When I turn the projector on all I get is a whitish/green flickering screen and vertical lines ( I have attached a screen shot). None of the buttons on the unit itself or the remote do anything. The only button that works is the on/off power button. I cannot even get a menu screen to show. I should mention I have a 10 year old with autism that loves to push buttons. I have caught him in the past standing on the ottoman pressing all the buttons on the projector. He damaged a flat screen TV last year by repeatedly pushing the on/off power button - he killed the power circuit board. I was able to fix that TV by replacing that board.
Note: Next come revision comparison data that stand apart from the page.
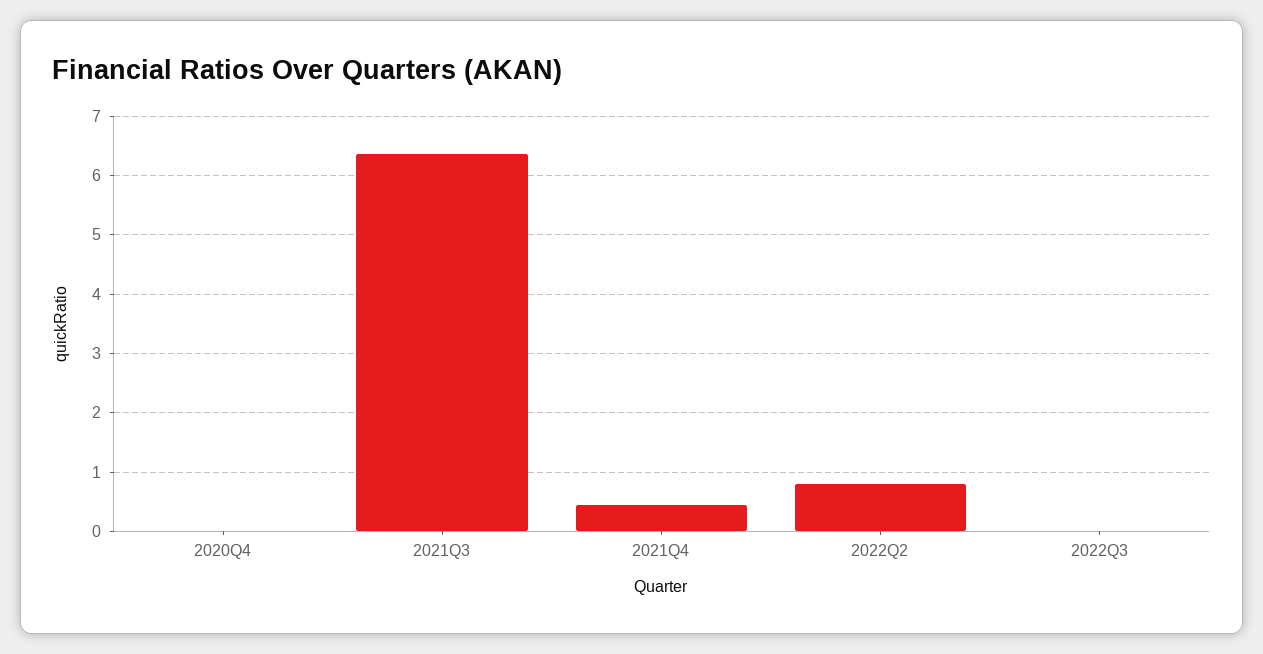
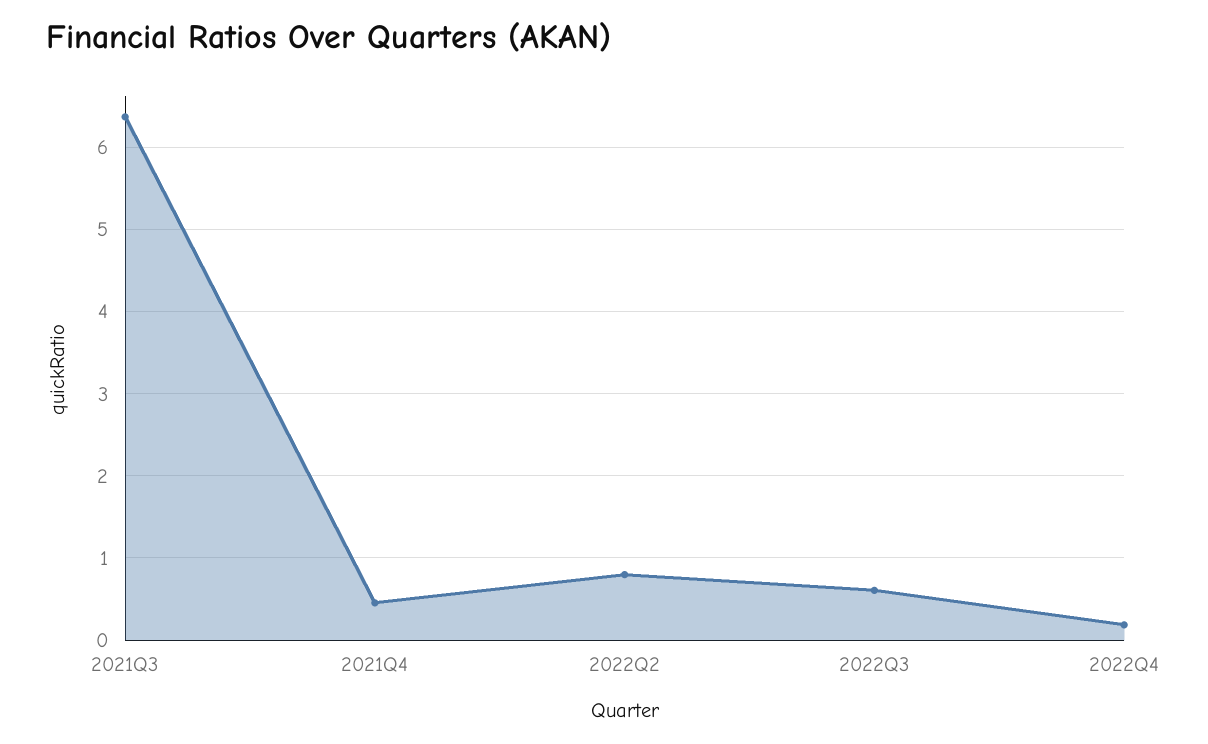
2020Q4: 0 -> none
2022Q3: 0 -> 0.6
2022Q4: none -> 0.2

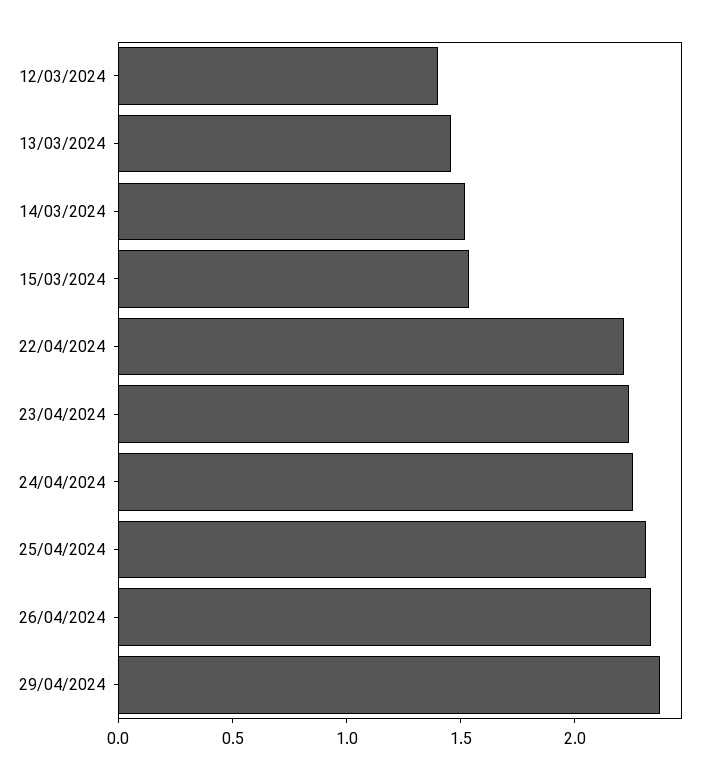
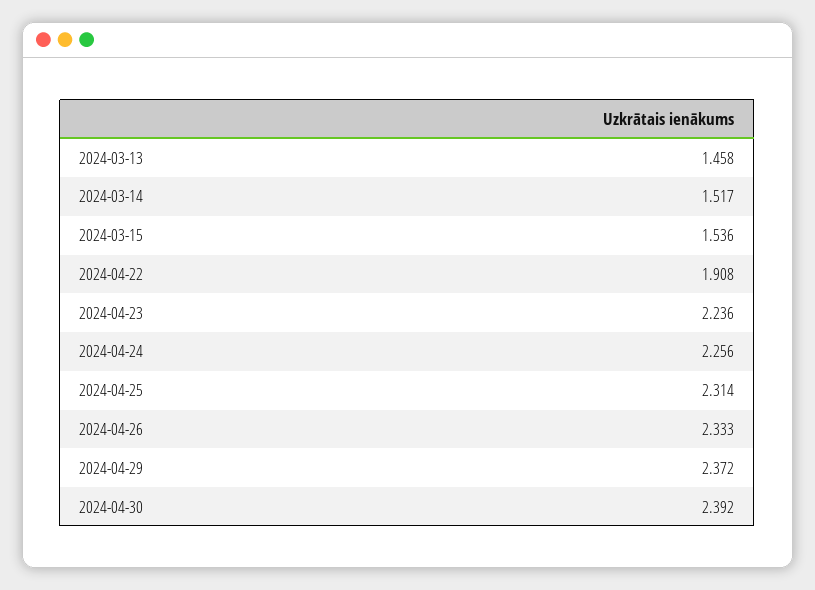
12/03/2024: 1.4 -> none
22/04/2024: 2.2 -> 1.908
2024-04-30: none -> 2.392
I am hoping I can fix this projector. I don't think there is anything wrong with the power circuit panel. The fan runs and the lamp goes on. I am wondering if a button is stuck or worst case the main board is fried. Any suggestions would be greatly appreciated. Lastly, upon repairing this unit I will be looking into enclosing the projector to keep his little paws off the unit.


----------



## Fotopub (Mar 15, 2014)

I have the same problem - has anyone responded back?


----------



## bbingen (Jan 5, 2013)

No, nobody replied. I could not fix the unit. I had to replace it. I build a box over it so my son isn't able to mess with it anymore.


----------